Monday, February 1, 2016
Illicit Personal Dealing through Other Persons’ Accounts
Personal dealing, or personal trading has become a relatively recurring topic in a time where miscreants in the financial industry are inventing new ways to circumvent laws and internal policies. In the past months, Hong Kong has seen several cases of enforcement actions taken against representatives of financial institutions with regards to personal dealing activities.
Most recently, the Securities and Futures Commission ("SFC") banned a representative licensed under the Securities and Futures Ordinance ("SFO”) from re-entering the industry for 10 months for side-stepping the personal dealing policies of his employers. He hid his personal securities transactions from his employers by operating them through the personal securities account of his friend who was also a licensed representative in another firm. The friend has also been suspended by the SFC for a period of three months for abetment. The conduct of both representatives was in breach of the SFC's Code of Conduct which requires licensed corporations to actively monitor the personal trading activities of their employees. As a result of their actions, their respective employers were not able to ensure that there were no conflicts of interests or misconduct arising from their personal trading activities.
In an unrelated case, a licensed representative has been banned from entering the industry for four years for carrying out personal trading activities in a nominee account opened in the name of his cousin-in-law. This was also in breach of the SFC's Code of Conduct and called into question his fitness and properness as a licensed representative.
Such cases pertaining to the breach of personal dealing policies have also been seen in Singapore. On 25 January, the Monetary Authority of Singapore (“MAS”) issued a prohibition order for a period of two years and imposed a civil penalty of SGD 110,000 against an appointed representative of a broker. The representative had purchased shares of a company on which he had non-public information through trading accounts held by his wife, sister and mother with his employer. In October 2015, MAS has imposed a civil penalty of SGD 434,912 against a senior employee of a foreign bank. The senior employee purchased shares through his wife’s bank account in Singapore after he possessed price-sensitive and non-public information on the company. Also last year, the MAS issued a prohibition order against an appointed representative who conducted personal trading activities using the securities accounts of a former client. His actions deceived the firms which were servicing the trading accounts. In this regard, he had contravened section 201(b) of the Securities and Futures Act ("SFA"), which states that a person connected to the subscription, purchase or sale of any securities, must not engage in any act, practice or course of business which operates as a fraud or deception, or is likely to operate as a fraud or deception, upon any person.

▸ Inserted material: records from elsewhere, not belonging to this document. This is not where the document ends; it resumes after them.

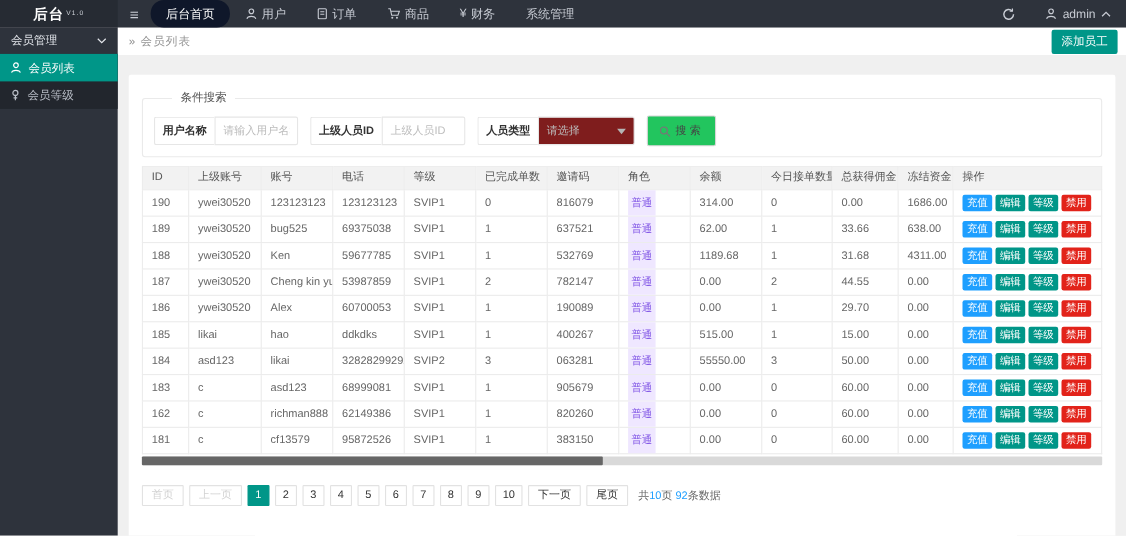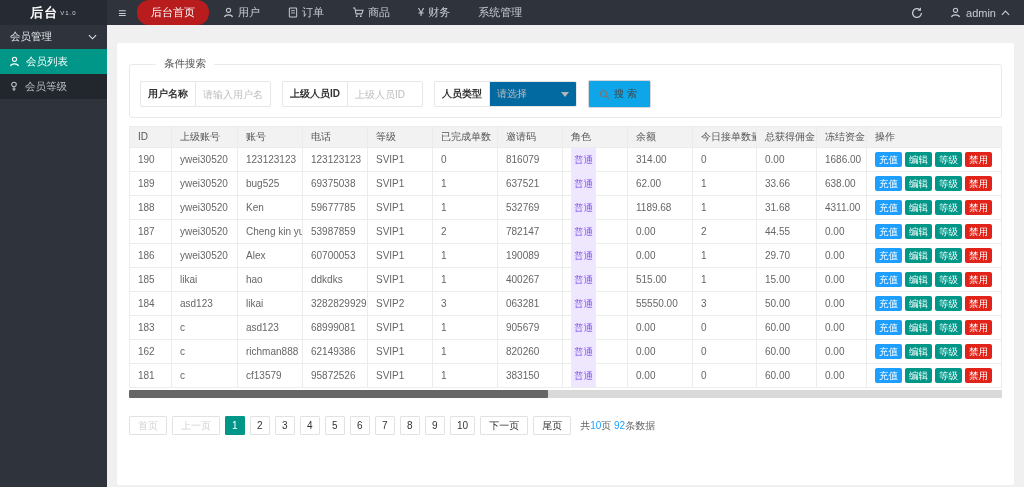--- a/index.html
+++ b/index.html
@@ -6,21 +6,21 @@
   html,body { width:1024px; height:487px; overflow:hidden; }
   body { font-family:"Liberation Sans","DejaVu Sans",sans-serif; background:#f0f0f0; position:relative; }
 
   
   .topbar { position:absolute; top:0; left:0; width:1024px; height:25px; background:#2e333c; display:flex; align-items:stretch; z-index:5; }
   .logo { width:107px; background:#262b33; color:#fff; display:flex; align-items:center; justify-content:center; font-size:13px; font-weight:bold; letter-spacing:1px; }
   .logo sup { font-size:6px; margin-left:2px; font-weight:normal; color:#cfd3da; }
   .burger { width:30px; display:flex; align-items:center; justify-content:center; color:#c8ccd4; font-size:14px; cursor:pointer; }
   .nav-items { display:flex; align-items:stretch; }
   .nav-item { display:flex; align-items:center; gap:4px; padding:0 14px; color:#c8ccd4; font-size:11px; cursor:pointer; white-space:nowrap; }
-  .nav-item.active { background:#b91c1c; color:#fff;border-radius:12px; }
+  .nav-item.active { background:#0f172a; color:#fff;border-radius:12px; }
   .nav-ic { display:flex; align-items:center; }
   .yen { font-size:11px; line-height:1; }
   .top-right { margin-left:auto; display:flex; align-items:center; }
   .refresh-btn { padding:0 13px; display:flex; align-items:center; color:#c8ccd4; cursor:pointer; height:25px; }
   .admin-box { display:flex; align-items:center; gap:5px; color:#c8ccd4; font-size:11px; padding:0 14px; cursor:pointer; }
 
   
   .sidebar { position:absolute; top:25px; left:0; bottom:0; width:107px; background:#2e333c; z-index:4; }
   .side-group { height:24px; display:flex; align-items:center; justify-content:space-between; padding:0 10px; color:#e3e6eb; font-size:10.5px; cursor:pointer; }
   .side-sub { background:#22262d; }
@@ -36,23 +36,23 @@
   .card { margin:18px 10px 0; background:#fff; border-radius:2px; padding:2px 0 50px; }
 
   
   .search-fs { margin:12px 12px 8px; border:1px solid #eaeaea; border-radius:3px; padding:9px 10px; }
   .search-fs legend { margin-left:16px; padding:0 8px; font-size:10.5px; color:#555; }
   .search-row { display:flex; align-items:center; }
   .pair { display:flex; align-items:stretch; height:26px; margin-right:11px; }
   .pair-label { display:flex; align-items:center; padding:4px 7px; font-size:10px; font-weight:bold; color:#333; border:1px solid #e6e6e6; border-right:none; border-radius:2px 0 0 2px; background:#fff; white-space:nowrap; }
   .pair-input { width:76px; border:1px solid #e6e6e6; border-radius:0 2px 2px 0; font-size:10px; padding:0 7px; color:#333; outline:none; font-family:inherit; }
   .pair-input::placeholder { color:#bcbcbc; }
-  .pair-select { width:88px; border:1px solid #e6e6e6; border-radius:0 2px 2px 0; display:flex; align-items:center; justify-content:space-between; padding:0 7px; font-size:10px; color:#bcbcbc; cursor:pointer; background:#0369a1; }
+  .pair-select { width:88px; border:1px solid #e6e6e6; border-radius:0 2px 2px 0; display:flex; align-items:center; justify-content:space-between; padding:0 7px; font-size:10px; color:#bcbcbc; cursor:pointer; background:#7f1d1d; }
   .sel-arrow { width:0; height:0; border-left:4px solid transparent; border-right:4px solid transparent; border-top:5px solid #b5b5b5; }
-  .search-btn { display:flex; align-items:center; gap:4px; border:1px solid #d6d6d6; background:#0ea5e9; border-radius:2px; height:20px; padding:13px 10px; font-size:10px; color:#444; cursor:pointer; font-family:inherit; }
+  .search-btn { display:flex; align-items:center; gap:4px; border:1px solid #d6d6d6; background:#22c55e; border-radius:2px; height:20px; padding:13px 10px; font-size:10px; color:#444; cursor:pointer; font-family:inherit; }
   .search-btn .lbl { letter-spacing:3px; }
 
   
   .tbl-wrap { margin:0 12px; }
   table { width:100%; border-collapse:collapse; table-layout:fixed; }
   th, td { border:1px solid #ececec; font-size:10px; padding:4px 8px; text-align:left; white-space:nowrap; overflow:hidden; color:#666; font-weight:normal; line-height:12px; }
   thead th { background:#f2f2f2; color:#555; }
   tbody tr { background:#fff; }
   .role-tag { color:#8257e6; background:#efe7ff; padding:18px 3px; border-radius:2px; font-size:9.5px; cursor:pointer; }
   .act-btn { display:inline-block; color:#fff; font-size:9.5px; padding:2px 4px; border-radius:2px; border:none; margin-right:3px; cursor:pointer; line-height:11px; font-family:inherit; }
@@ -178,20 +178,27 @@
             <line x1="5" y1="6.4" x2="5" y2="11" stroke="currentColor" stroke-width="1.2"></line>
             <line x1="3.2" y1="8.8" x2="6.8" y2="8.8" stroke="currentColor" stroke-width="1.2"></line>
           </svg>
         </span>
         <span>会员等级</span>
       </div>
     </div>
 </div>
 
 <div class="main">
+  <div class="crumbbar">
+    <span class="crumb">
+      <span>»</span>
+      <span>会员列表</span>
+    </span>
+    <button class="add-btn">添加员工</button>
+  </div>
 
   <div class="card">
     <fieldset class="search-fs">
       <legend>条件搜索</legend>
       <div class="search-row">
         <span id="search-fields" style="display:flex;align-items:center;">
             <span class="pair">
               <span class="pair-label">用户名称</span>
               <input class="pair-input" placeholder="请输入用户名称" style="">
             </span>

In all of the above cases, the delinquent individuals tried to hide their activities through the use of another person’s or other persons’ accounts. Under the MAS Guidelines on Risk Management Practices on Internal Controls, firms must have adequate policies, procedures and controls to address conflict of interest situations. Furthermore, financial institutions must ensure that there is adequate segregation of duties to guard against the risk of unauthorised transactions, fraudulent activities and the manipulation of data for personal gain or the hiding of irregularities. They should have policies in place which restrict staff from handling the entire flow of a transaction. As the examples above demonstrate, the firms thereby need to be vigilant with respect to their employees' use of other persons’ accounts; a significant challenge to the control framework.